# steam os or windows 8.1



## NTM2003 (Mar 3, 2015)

for my new build is steam os worth getting for a desktop and is there a release date for it or a dvd for system builders ? i haven't looked into the steam os that much


----------



## Eric_Cartman (Mar 3, 2015)

SteamOS is just Steam running on top of Linux that auto opens when the computer starts and goes into Big Picture mode.

Just go with Windows.


----------



## NTM2003 (Mar 3, 2015)

ya i never looked into that steam os so i didnt know if it only came with the steam powered pcs or what, windows 8.1 will do just fine plus it comes with dvd for system builders


----------



## Kursah (Mar 3, 2015)

Dual boot Windows 8.1 and Ubuntu 14.xx. Call it a day. Grub works with both, you can use UEFI Secure boot for both.
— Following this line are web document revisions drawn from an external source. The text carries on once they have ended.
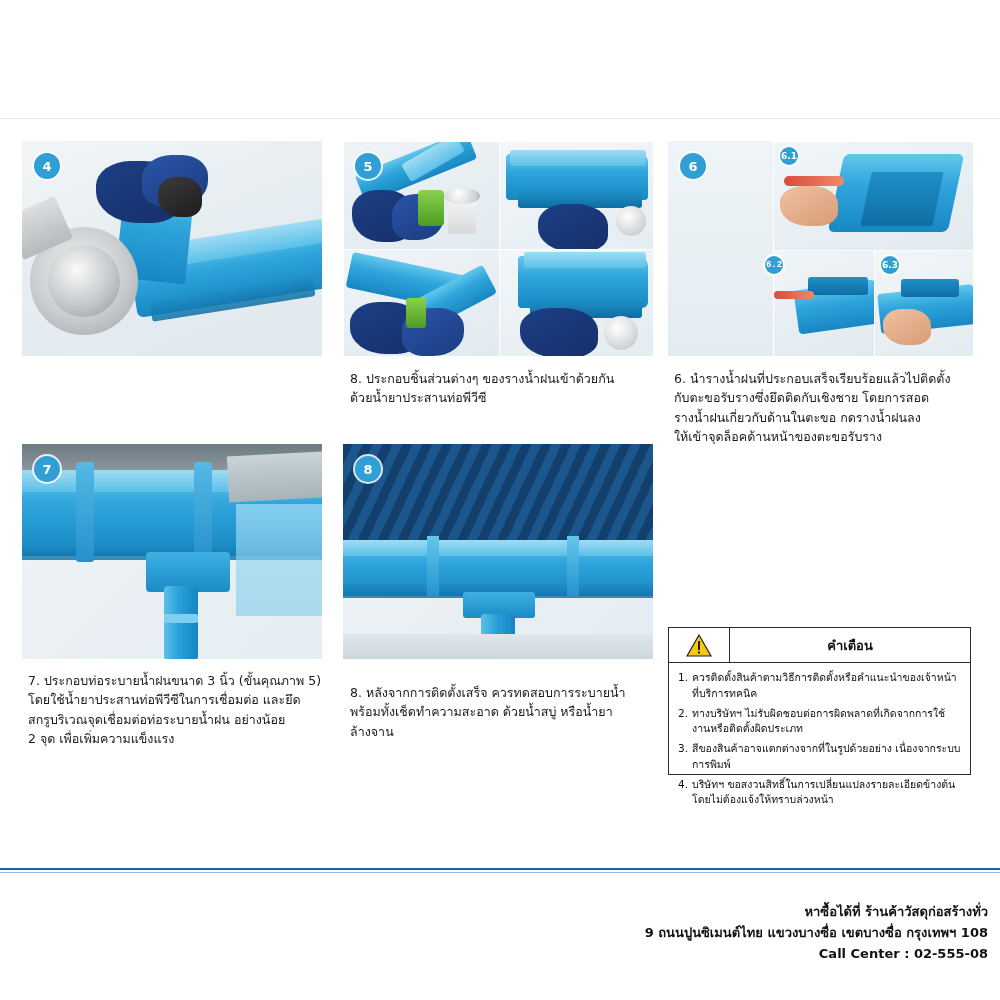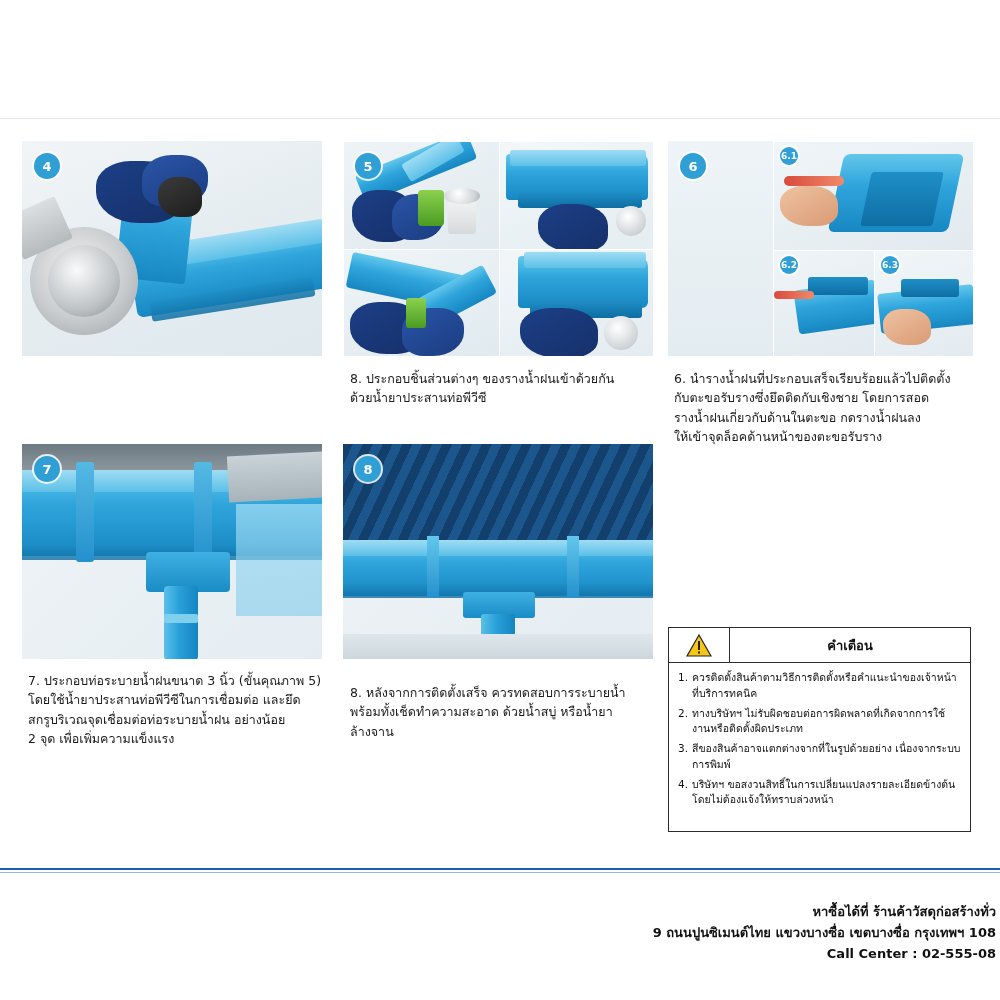"6.2" div.badge { font-family: none -> Liberation Mono, monospace; left: 112px -> 97px }
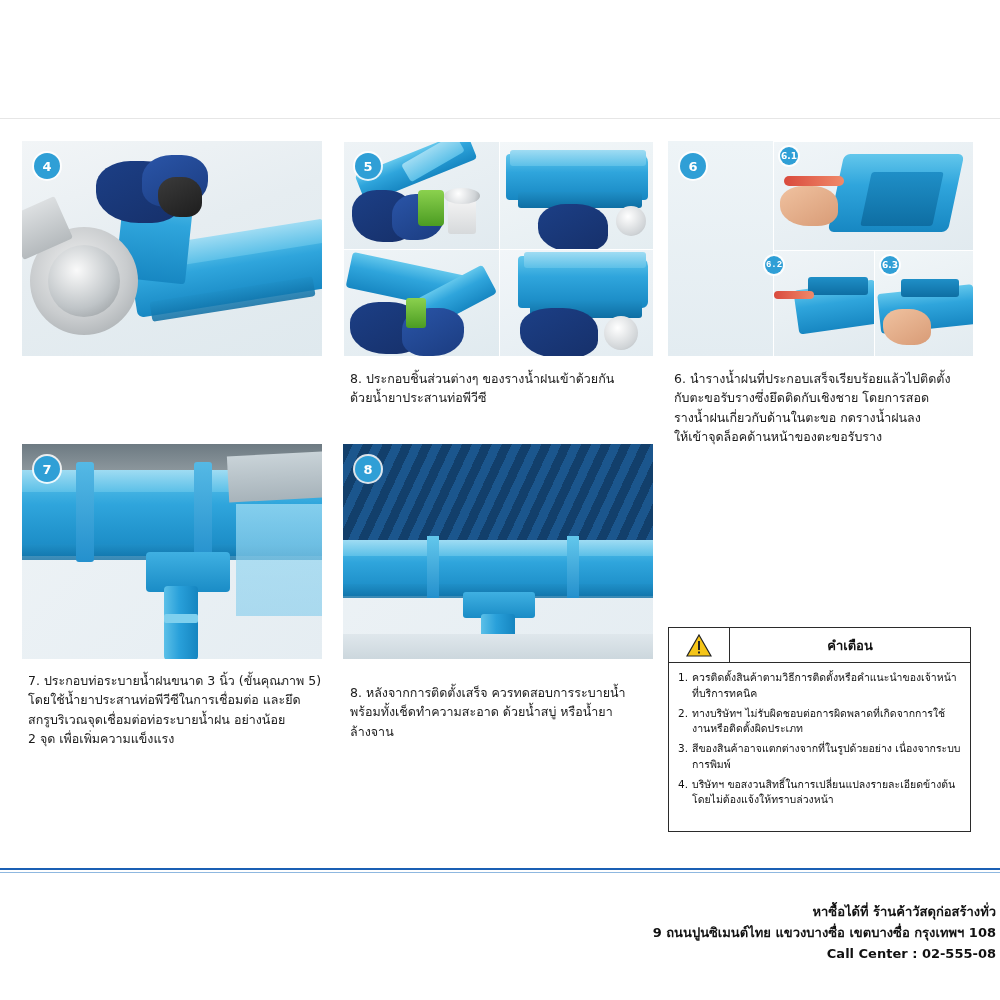"คำเตือน" .warn-box { height: 205px -> 148px }
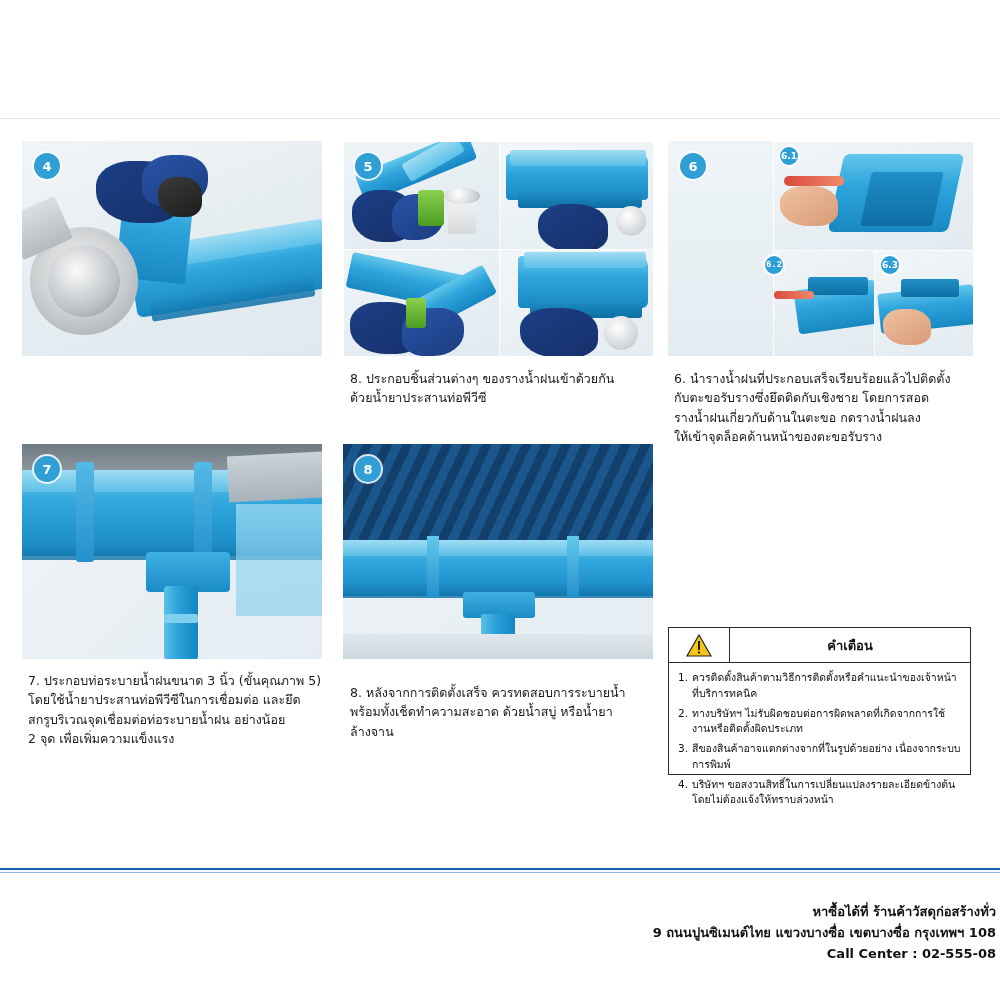"หาซื้อได้ที่ ร้านค้าวัสดุก่อสร้างทั่ว" .footer { padding-right: 4px -> 12px }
Get familiar with Steam overlay in Windows and Ubuntu, and you'll be good. Any game you can play in SteamOS you can play in Ubuntu at this point. Ubuntu is a good early Linux user OS, and still has plenty of capabilities and customization options. Also it's Unity GUI weens you of the WIndows UI standard...albeit not necessarily for the best. It is very effective...or you could slap on XFCE or similar for a start button/taskbar interface, or install Linux Mint 17...

Windows 8.1 is solid, I recommend going to www.ninite.com, installing browsers, runtimes, Malwarebytes 2.0, LibreOffice (if you don't own MS Office), Thunderbird (if you need Outlook-like e-mail...though to connect to an exchange server is a different story without paying $$) and especially ClassicShell for a Windows 7-style start menu experience that overrides the metro interface. All those apps install, clean, to the system drive without extras and you can save yourself time.


----------



## TRWOV (Mar 3, 2015)

Yup, Windows 8.1 + Steam Big Picture is the way to go.


----------



## NTM2003 (Mar 3, 2015)

then i can upgrade to windows 10 for free


----------



## xfia (Mar 3, 2015)

there is a lot of games that you can play with the steamos or linux that are not easy access for windows. not really the most popular games but yeah its free, easy to dual boot and get rid of if you dont like it. hard to go wrong trying out just about any linux os.


----------



## TRWOV (Mar 3, 2015)

NTM2003 said:


> then i can upgrade to windows 10 for free



yup 

Remember to activate Steam > Parameters > Interface > Start Steam in Big Picture mode.


Steam library management is a PIA in my opinion. For my setup I choose to use a 64GB SSD as boot drive and *installed Steam on a 3TB HDD *(didn't install it on C:\Program Files X86\) so that the default library is installed on the 3TB drive. Otherwise you would need to add another Steam library if you run out of space BUT you can't choose the install library on Big Picture mode so you'd need to install the games on the standard desktop client.


----------



## Dman17 (Aug 9, 2015)

Is there any chance Steam OS may rise up with the help of the vulkan api? If there is a chance I might consider holding on my Steam OS.


----------



## Blue-Knight (Aug 13, 2015)

Dman17 said:


> Is there any chance Steam OS may rise up with the help of the vulkan api?


Definitely.


----------



## FordGT90Concept (Aug 13, 2015)

Vulkan is to open software as Direct3D 12 is to proprietary software.

I can see SteamOS usage increasing with the sale of Steam Machines but it is a niche OS for a niche market.  Windows 10 will remain dominant.


----------



## Solaris17 (Aug 13, 2015)

FordGT90Concept said:


> Vulkan is to open software as Direc3D 12 is to proprietary software.
> 
> I can see SteamOS usage increasing with the sale of Steam Machines but it is a niche OS for a niche market.  Windows 10 will remain dominant.



Pretty much this.


----------



## ShiBDiB (Aug 14, 2015)

If you're gaming just get windows 10 and call it a day.

SteamOS/Big Picture is shit


----------



## R-T-B (Aug 14, 2015)

ShiBDiB said:


> SteamOS/Big Picture is shit



It's not really shit, it just lacks software support.

Not that that changes the end user experience much...


----------



## 1.61803398875 (Aug 28, 2015)

NTM2003 said:


> for my new build is steam os worth getting for a desktop and is there a release date for it or a dvd for system builders ? *i haven't looked into the steam os that much*


Why not?


----------